Hacker News new | ask | show | jobs
by garganzol 217 days ago
DuckLake format has an unresolved built-in chicken and egg conflict: it requires SQL database to represent its catalog. But this is what some people are running away from when they choose Parquet format in the first place. Parquet = easy, SQL = hard, adding SQL to Parquet makes the resulting format hard. I would expect a catalog to be in Parquet format as well, then it becomes something self-bootstrapping and usable.
2 comments

DuckLake is more comparable to Iceberg and Delta than to raw parquet files. Iceberg requires a catalog layer too, a file system based one at its simplest. For DuckLake any RDBMS will do, including fs-based ones like DuckDB and SQLite. The difference is that DuckLake will use that database with all its ACID goodness for all metadata operations and there is no need to implement transactional semantics over a REST or object storage API.
It is not a chicken and egg problem, it is just a requirement to have an RDBMS available for systems like DuckLake and Hive to store their catalogs in.
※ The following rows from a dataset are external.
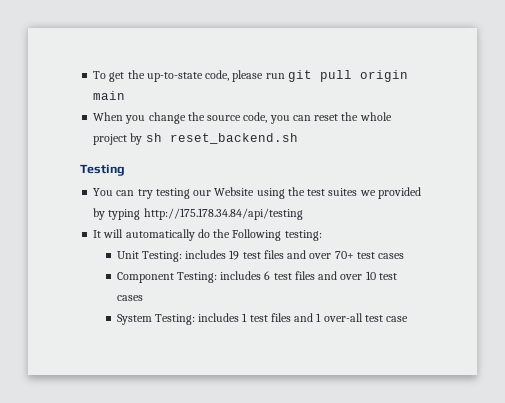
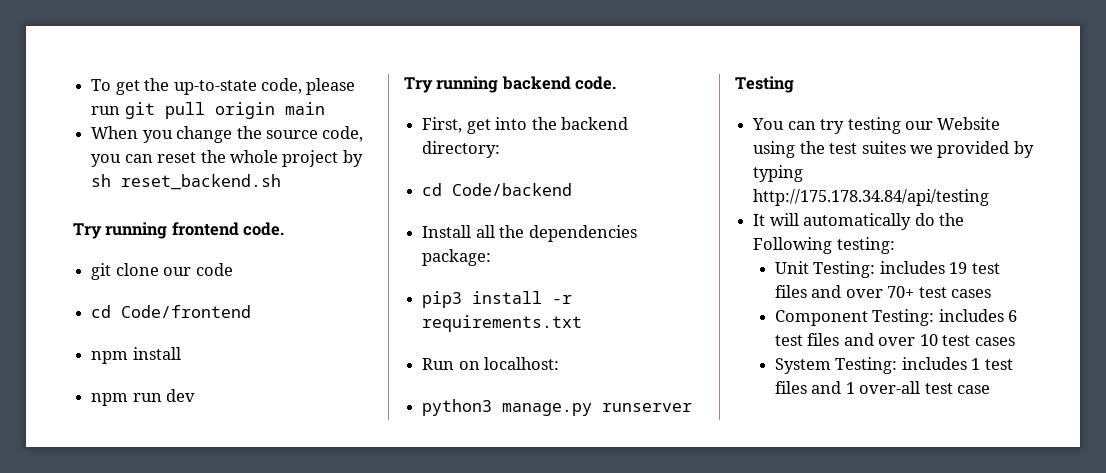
+ Try running frontend code.
+ git clone our code
+ cd Code/frontend
+ npm install
+ npm run dev
+ Try running backend code.
+ First, get into the backend directory:
+ cd Code/backend
+ Install all the dependencies package:
+ pip3 install -r requirements.txt
+ Run on localhost:
+ python3 manage.py runserver

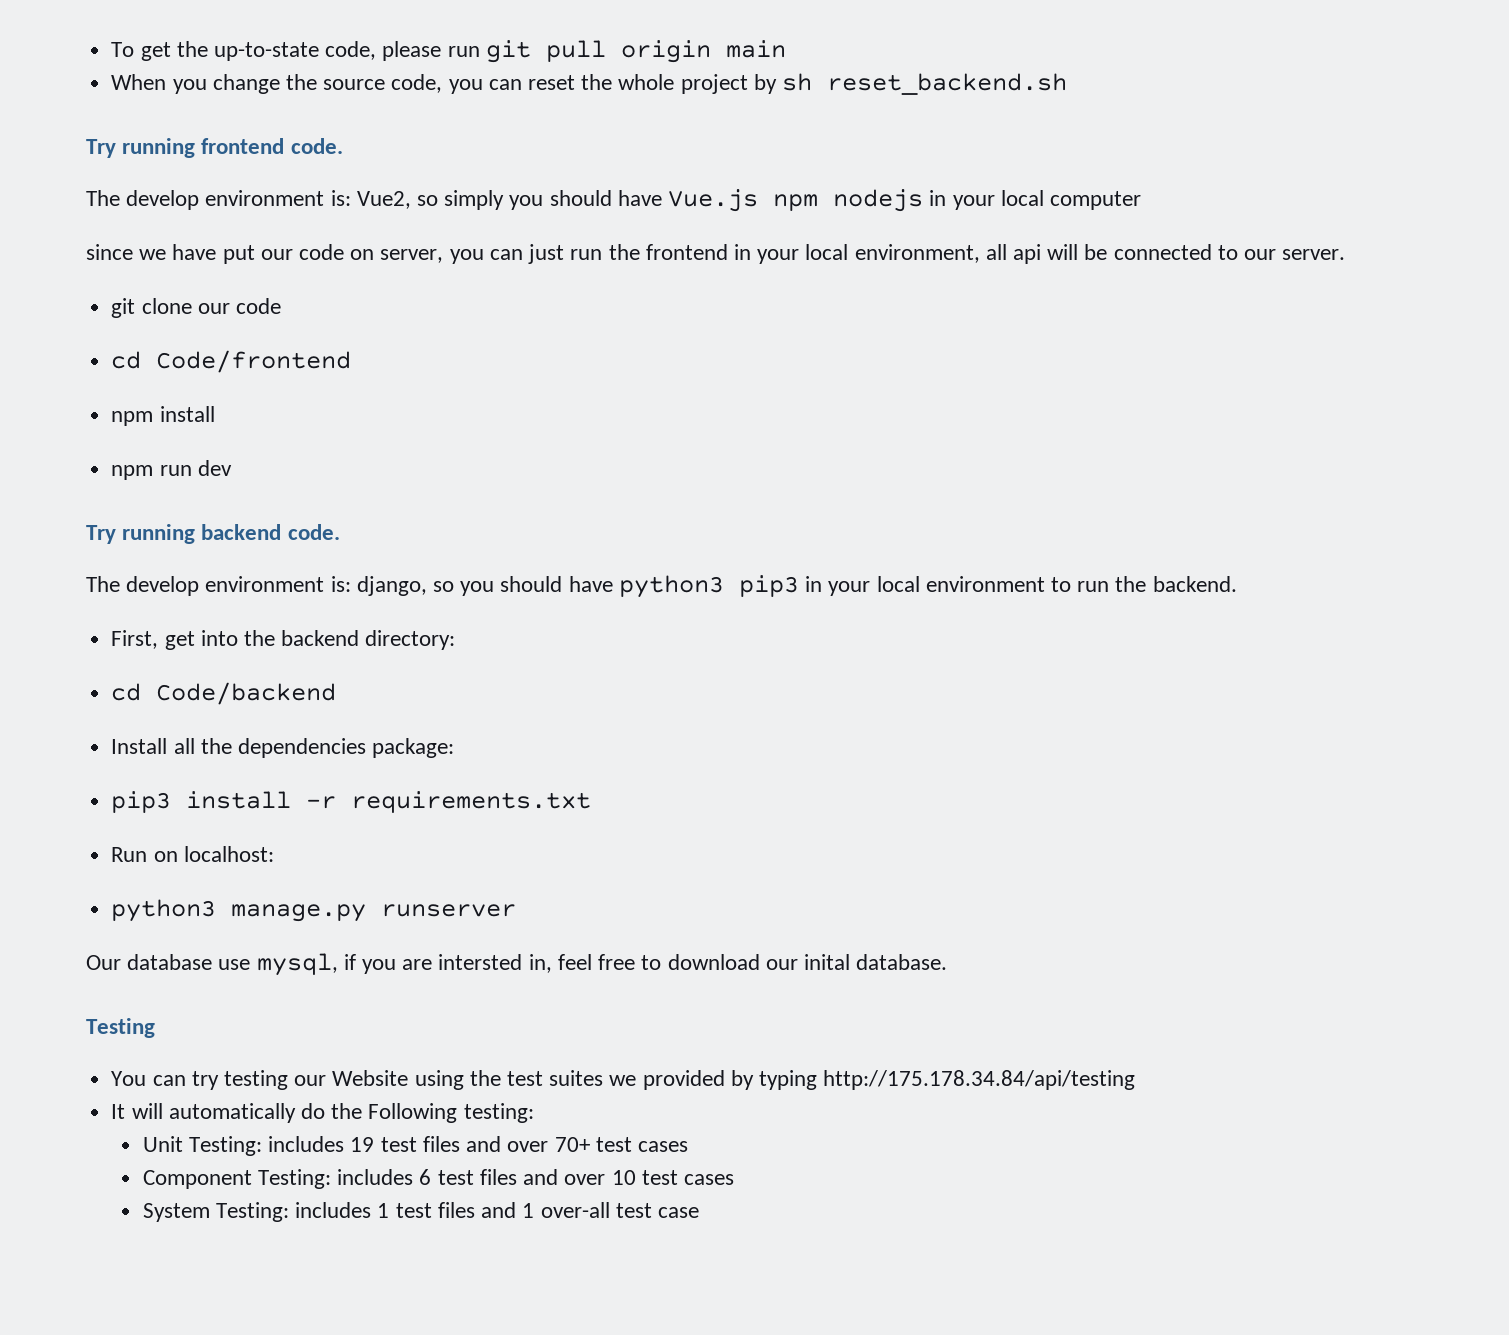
+ The develop environment is: Vue2, so simply you should have Vue.js npm nodejs in your local computer
+ since we have put our code on server, you can just run the frontend in your local environment, all api will be connected to our server.
+ The develop environment is: django, so you should have python3 pip3 in your local environment to run the backend.
+ Our database use mysql, if you are intersted in, feel free to download our inital database.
Metadata is relatively small and needs to provide ACID r/w => great RDBMS use case.
What about file-based catalogs with Iceberg? Found one that puts it in a single json file: https://github.com/boringdata/boring-catalog
Then concurrency suffers since you have to have locks when you update files.

That's also why ducklake performs better than others.

For many use cases this trade-off is worth it.